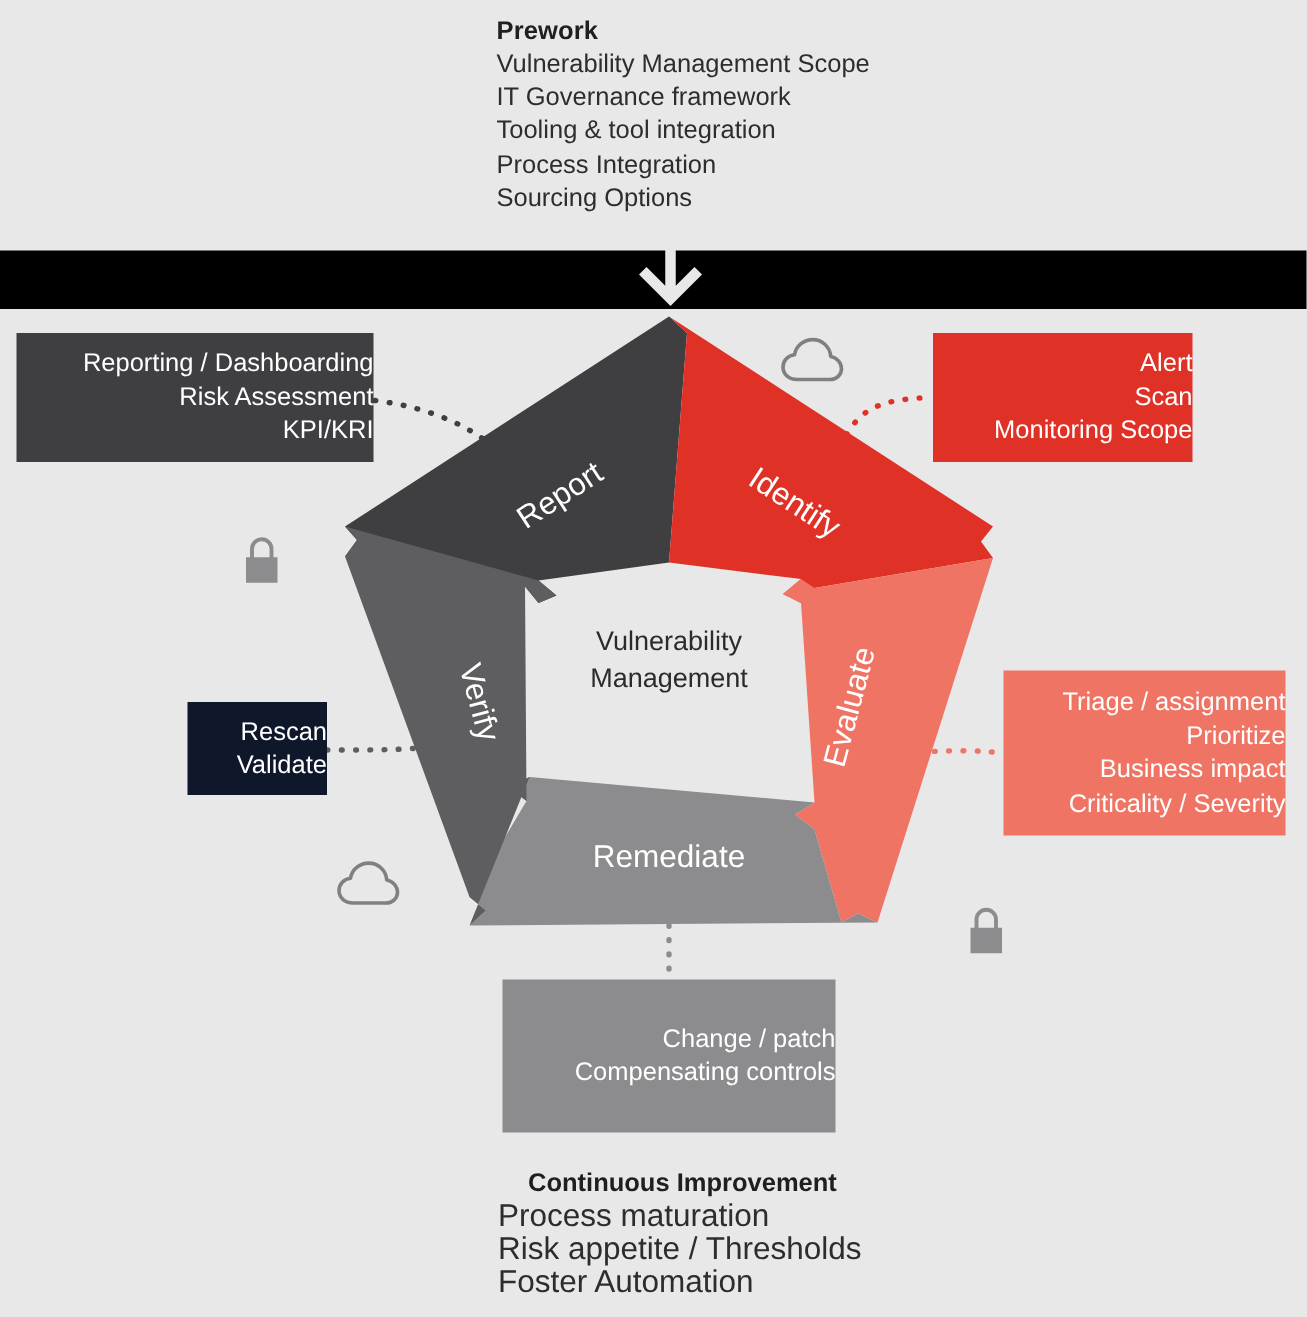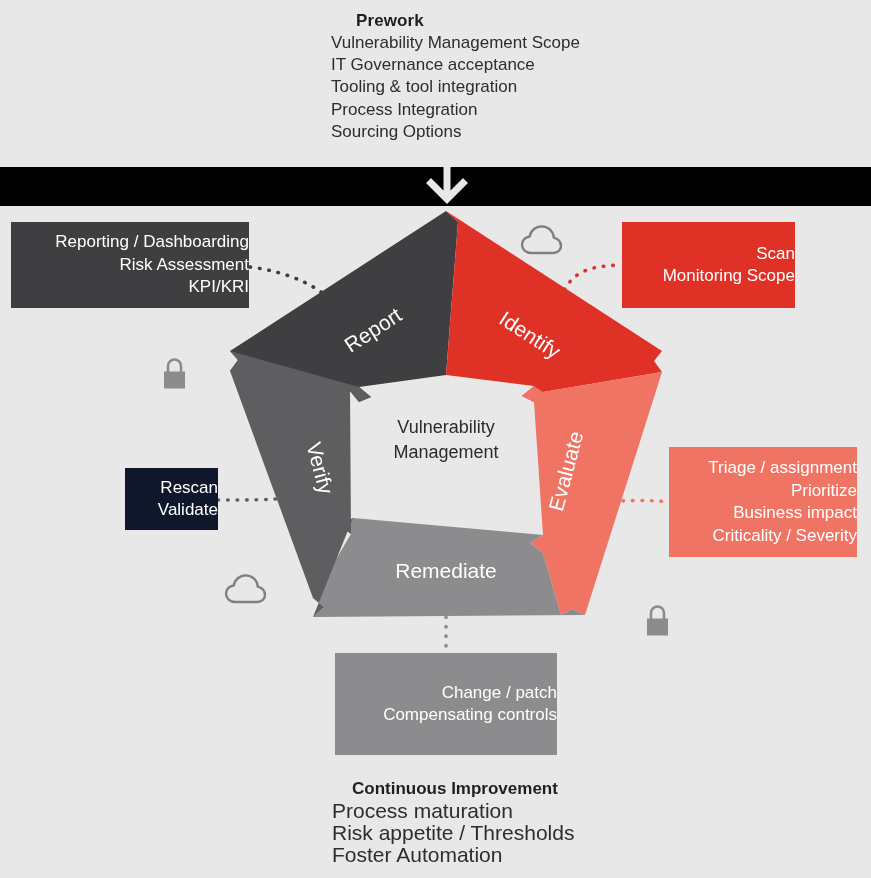--- a/index.html
+++ b/index.html
@@ -20,7 +20,6 @@
   #prework .hd{
     font-size:17px;font-weight:bold;line-height:22px;color:#1f1f1f;
     letter-spacing:.1px;
-    margin-left:25px;
   }
   #prework .ln{
     font-size:17px;line-height:22.2px;color:#2d2d2d;white-space:nowrap;

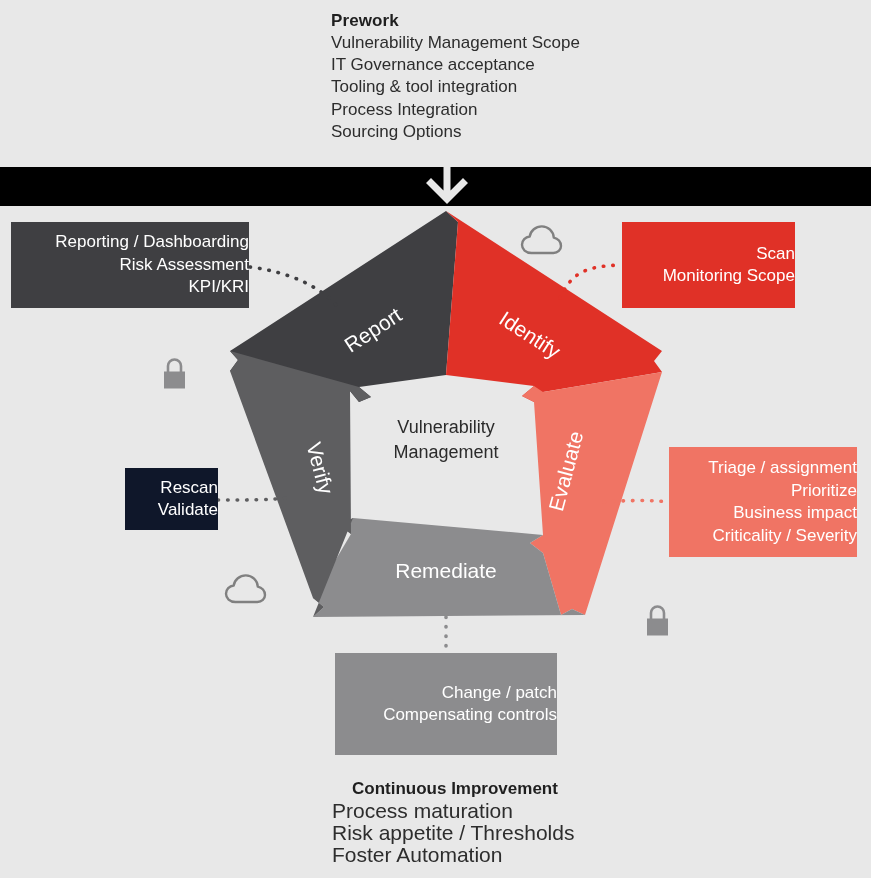--- a/index.html
+++ b/index.html
@@ -78,7 +78,7 @@
 <div id="prework">
   <div class="hd">Prework</div>
   <div class="ln">Vulnerability Management Scope</div>
-  <div class="ln">IT Governance acceptance</div>
+  <div class="ln">IT Governance framework</div>
   <div class="ln">Tooling &amp; tool integration</div>
   <div class="ln">Process Integration</div>
   <div class="ln">Sourcing Options</div>

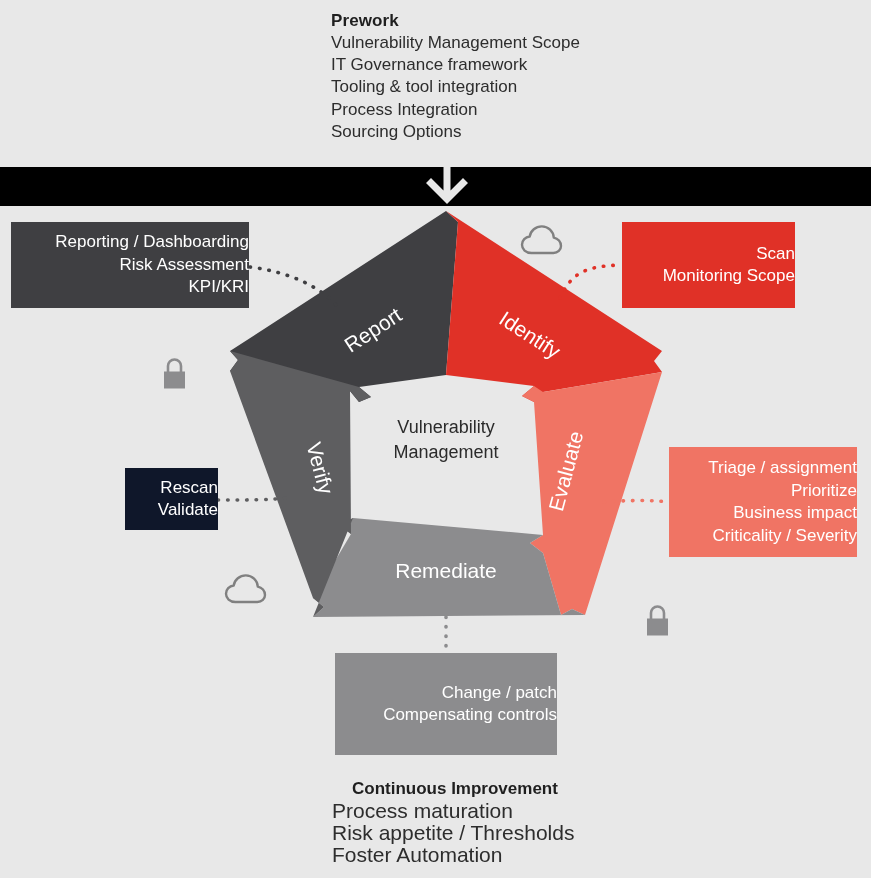--- a/index.html
+++ b/index.html
@@ -148,6 +148,7 @@
 </div>
 
 <div class="callout" id="box-identify">
+  <div class="ln">Alert</div>
   <div class="ln">Scan</div>
   <div class="ln">Monitoring Scope</div>
 </div>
::::::::
Skip the pictures and transcribe the rest of the records exactly.

=== WRITTEN ANSWER ===
--- a/index.html
+++ b/index.html
@@ -20,7 +20,6 @@
   #prework .hd{
     font-size:17px;font-weight:bold;line-height:22px;color:#1f1f1f;
     letter-spacing:.1px;
-    margin-left:25px;
   }
   #prework .ln{
     font-size:17px;line-height:22.2px;color:#2d2d2d;white-space:nowrap;

--- a/index.html
+++ b/index.html
@@ -78,7 +78,7 @@
 <div id="prework">
   <div class="hd">Prework</div>
   <div class="ln">Vulnerability Management Scope</div>
-  <div class="ln">IT Governance acceptance</div>
+  <div class="ln">IT Governance framework</div>
   <div class="ln">Tooling &amp; tool integration</div>
   <div class="ln">Process Integration</div>
   <div class="ln">Sourcing Options</div>

--- a/index.html
+++ b/index.html
@@ -148,6 +148,7 @@
 </div>
 
 <div class="callout" id="box-identify">
+  <div class="ln">Alert</div>
   <div class="ln">Scan</div>
   <div class="ln">Monitoring Scope</div>
 </div>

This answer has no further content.